Бобров стоял у трибуны. Рядом с ним, кутаясь в соболий палантин и как бы нечаянно крепко прижавшись к нему, стояла Муся. Изредка она поворачивала к нему голову и улыбалась радостной и многообещающей улыбкой. Он не слушал речей, не слушал поздравлений, наполненный радостью торжественной обстановки, радостью начала дела и, может быть, больше всего теми явными признаками внимания, которые оказывает ему Муся. Пусть в последнее время встречи их стали более редкими, пусть она иногда в самые нежные и счастливые минуты их встреч обдает его холодом, но – казалось ему – она только и ждет от него тех слов, которые когда-то сама не дала сказать. Он был уверен, что победа над нею зависит только от него, что он сам выжидает первого слова, радовался твердости своего характера и втайне мучился.

– Пусть она первая…

К трибуне протискался мужичек, низкорослый, с серой бородой и лукавыми карими глазками. Мужичек топтался около трибуны, стараясь обратить на себя внимание Боброва – Бобров не замечал его. Мужичек громко кашлянул.

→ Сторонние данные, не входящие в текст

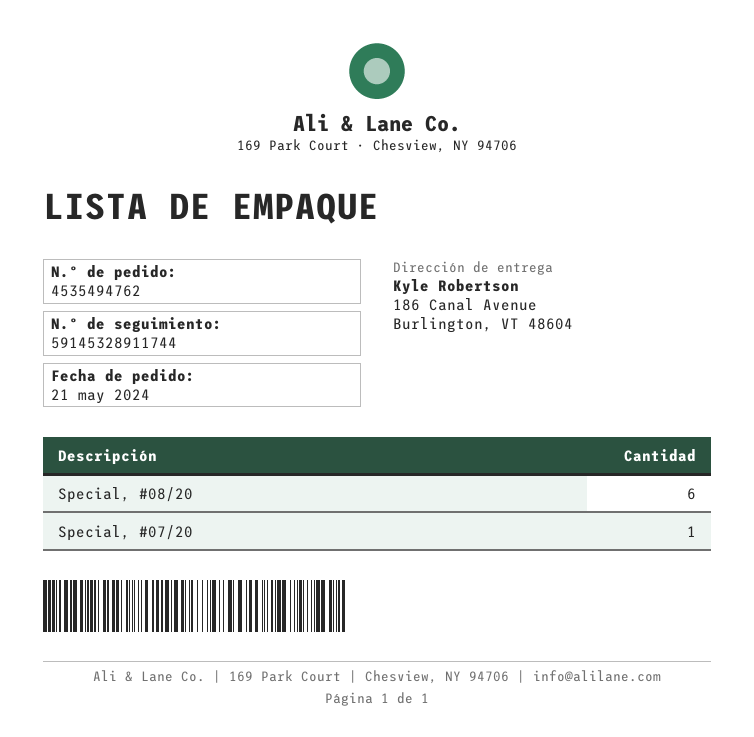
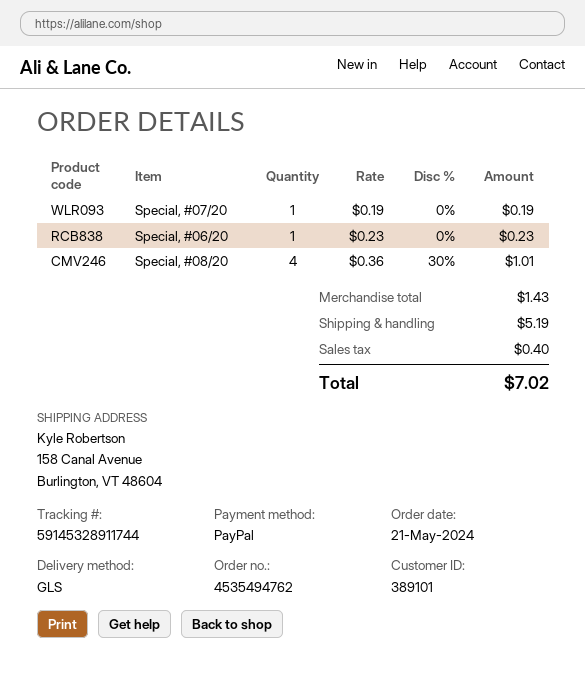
ship to: 186 Canal Avenue, Burlington, VT 48604 -> 158 Canal Avenue, Burlington, VT 48604
Special, #08/20: 6 -> 4
Special, #06/20: none -> 1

– Да это Михалок, кажется.

– Наше вам, здравствуйте, – обрадовался Михалок. – Вот и я приехал, только-что с вашим архитектором говорил. Наша слуховщина вся тут.

– Вот и прекрасно.

– Мне-то прекрасно, – возразил Михалок, мое дело маленькое. Только… Не знаю, как вам и сказать…

– Что такое?

– Я говорю – великое дело затеяли, большое. Это ораторы очень хорошо говорят. Сколько народу вас благодарить потом будут.

Бобров видел, что Михалок собирался сказать не об этом.

– Знаю, что не плохое, – ответил он.

– Только вот место-то выбрали… Эх!

– Место обыкновенное.

– Какое ж обыкновенное-то? Чортово Займище. Слава-то какая! Нечистое это место, вот что. Я уж и архитектору говорил.

– Вычистим, – отшутился Бобров.

– То-то же, что вычистим. Вы бы не смеялись над мужиком. Тут уж строились прежде, да ничего не выходило. Не стоять здесь городу!

– Вы бы архитектору сказали, – это по его части.

– Говорил. Только он чудной больно. Ты, говорит, знай строй, а там время все за тебя достроит. Правда, что время все правит.

– А вы бы не каркали, – остановил его Бобров.

Михалок сконфузился и исчез в толпе.

– Кто это? – спросила Муся.

– Так называемый Михалок. Со Слуховщины – вроде колдуна, что ли.

– Так у нас есть и колдуны, – обрадовалась Муся. – Как это мило. Сегодня ты у меня будешь? – спросила она и еще крепче прижалась к нему своей шубкой.

А на трибуну один за другим поднимались ораторы и все говорили и говорили… Следствие ли это векового молчания, следствие ли это вечно жившей, но не вырывавшейся наружу нашей потребности, следствие ли необходимости упорно просвещать наш покамест еще достаточно темный народ, но, несомненно, одно, что с первых же дней революции обрушилась на нас вместе с революционной стихией – стихия словоговорения. Разлившись по необъятным просторам, стихия эта захлестнула буквально всех – говорили на митингах, говорили на улицах и площадях, говорили в вагонах, говорили дома за обеденным столом, везде и всюду оказались свои Мирабэ, расточавшие и весьма обильно ораторские таланты. Но постепенно, вместе с организацией революционных сил, организовывалась и ораторская стихия: теперь говорят не все и не всегда, а только специально назначенные к тому лица и в специальные дни и часы.